White Island is an active volcano 48km offshore. Craters and fumaroles continually emit gases – mostly steam, carbon dioxide and sulphur dioxide. These can be viewed both from the surface and by snorkelling or diving over them. In spite of it being an apparently hostile environment, the volcano attracts large numbers of fish and birds – maybe because the water temperature is slightly higher? There are also interesting rock formations around the island with some steep and spectacular pinnacles surrounded by huge shoals of fish.
We boarded Waverley in Tauranga to save us a longer drive, but this meant longer sailing to White Island than from the usual port of departure, Whakatane. Brian got up early to set sail at 4am while we were all still asleep. Some people didn’t stay asleep for long as this was a rough crossing. Sheryll was ready with toast and hot drinks for those who could still eat. The catering was wonderful and food was ready just when we needed it – luxury! She even caught and cooked fresh fish for everyone who wanted them on Saturday night. In New Zealand diving is strongly connected with fishing and when I tell people that I’ve been diving, they ask what I’ve caught. This takes a bit of getting used to for me as a vegetarian – as well as having had the “Take only photos, leave only bubbles” stuff in the UK. Almost everyone takes a catch bag when they go diving here, unless they’re in a Marine Reserve of course.

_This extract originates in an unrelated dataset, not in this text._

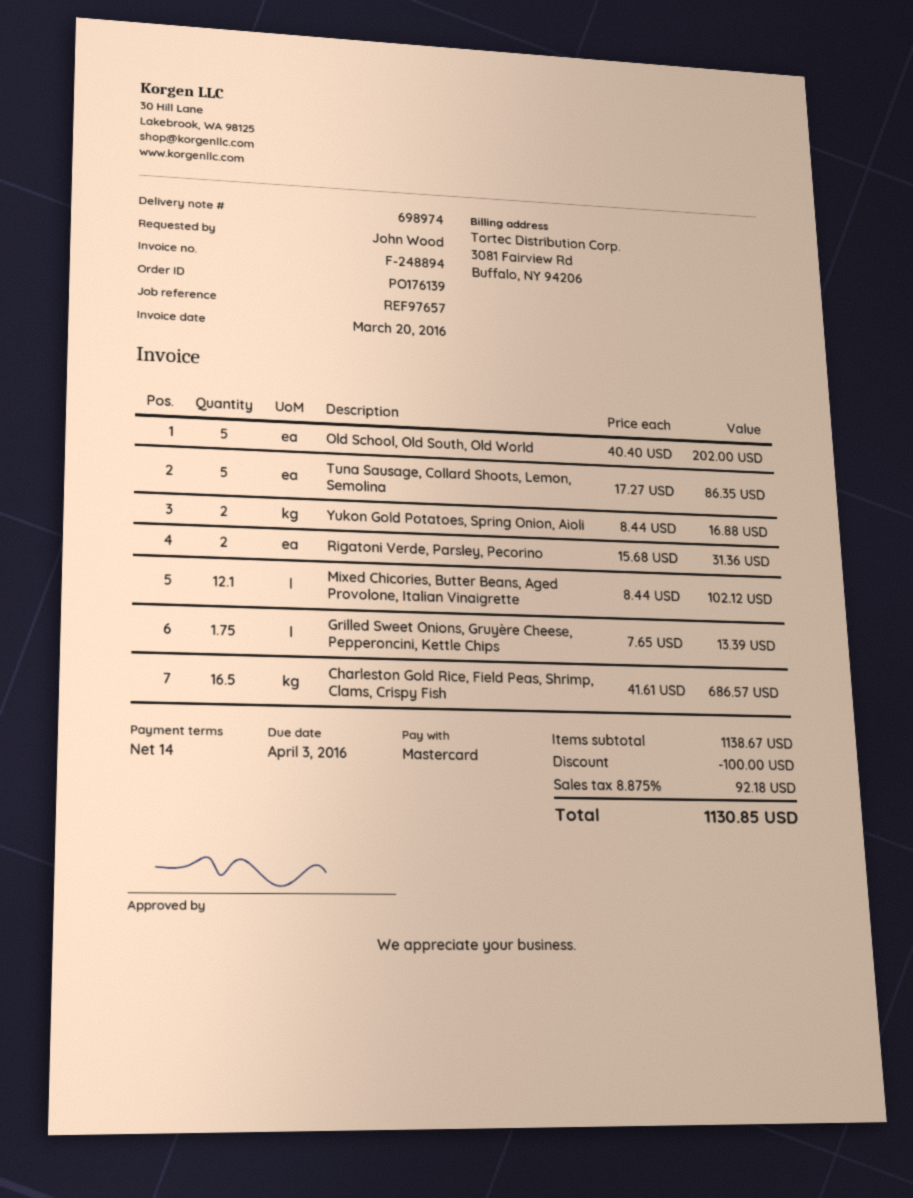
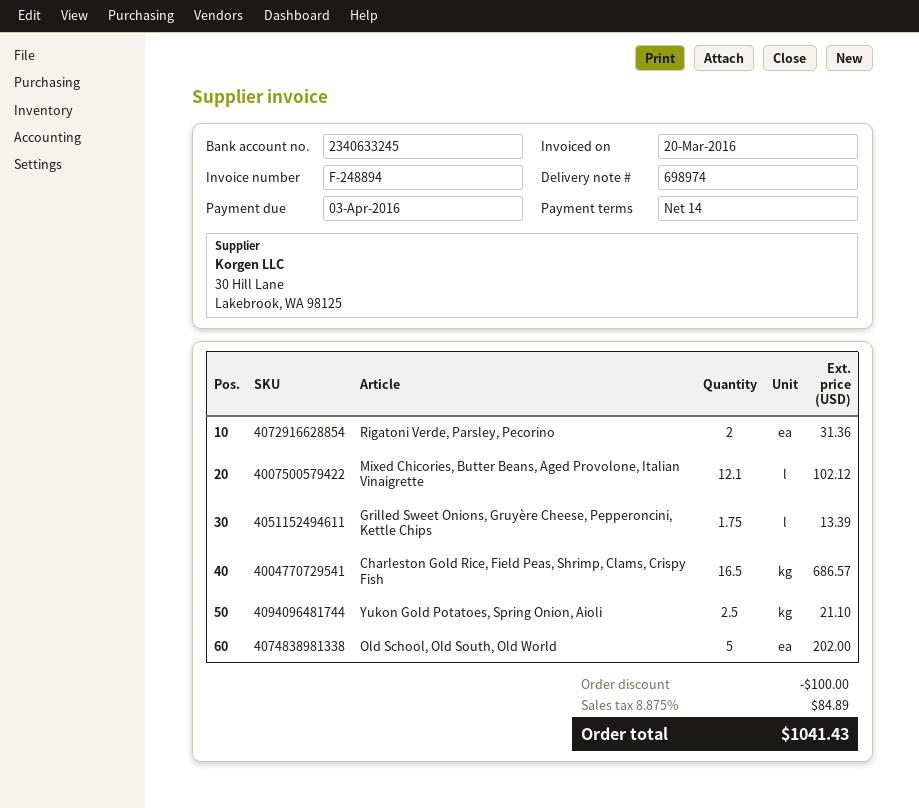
Tuna Sausage, Collard Shoots, Lemon, Semolina: 5 for 86.35 -> none
Yukon Gold Potatoes, Spring Onion, Aioli: 2 for 16.88 -> 2.5 for 21.10
tax: 8.875% = 92.18 -> 8.875% = 84.89
total: 1130.85 -> 1041.43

We started diving at about noon on Saturday on Volkner Rocks and then went on to Laison’s Reef, both to the north west of White Island. These sites both have deep diving possibilities (50m in my case) for the more experienced divers and shallower sites higher up the rocks. There was plenty of fish life including shoals of maomao (blue ones above 20m and pink below), demoiselles and also marble fish, blue cod, snappers, yellow and marble moray eels. Plenty of the familiar kelp too, as well as urchins and starfish. To compare it with British diving, the visibility is better (15m even after the big swell – usually 40m), the fish are more plentiful and brightly coloured as is the invertebrate life. Water temperature was between 20 and 22 degrees C.
On Sunday after a leisurely breakfast, we dived Club Rocks (see photo) close to White Island. This was quite a drift with visibility up to 20m and a moray eel swimming in and out of the weed as well as shoals of kahawai, demoiselles and some moki. Brian then sailed around White Island to give us views of the smoking craters (see photo) before a much calmer trip back to Tauranga. We stopped by Motiti island on the way back to dive the wreck of WW2 tugboat, the Taioma. This was purpose-sunk as a dive site in 2000 and is already covered in brightly coloured growth and home to many fish. The visibility is only about 10m and the Taioma sits between depths of 20 – 28m. We enjoyed this dive and the chance to swim up the funnel as well as turning the large ship’s wheel on the open bridge.
We arrived back in Tauranga before 6pm after a great weekend of diving with our experienced and hospitable skippers (bsgordon@xtra.co.nz). We were the only dive boat at White Island that weekend that we saw, so no diver soup here!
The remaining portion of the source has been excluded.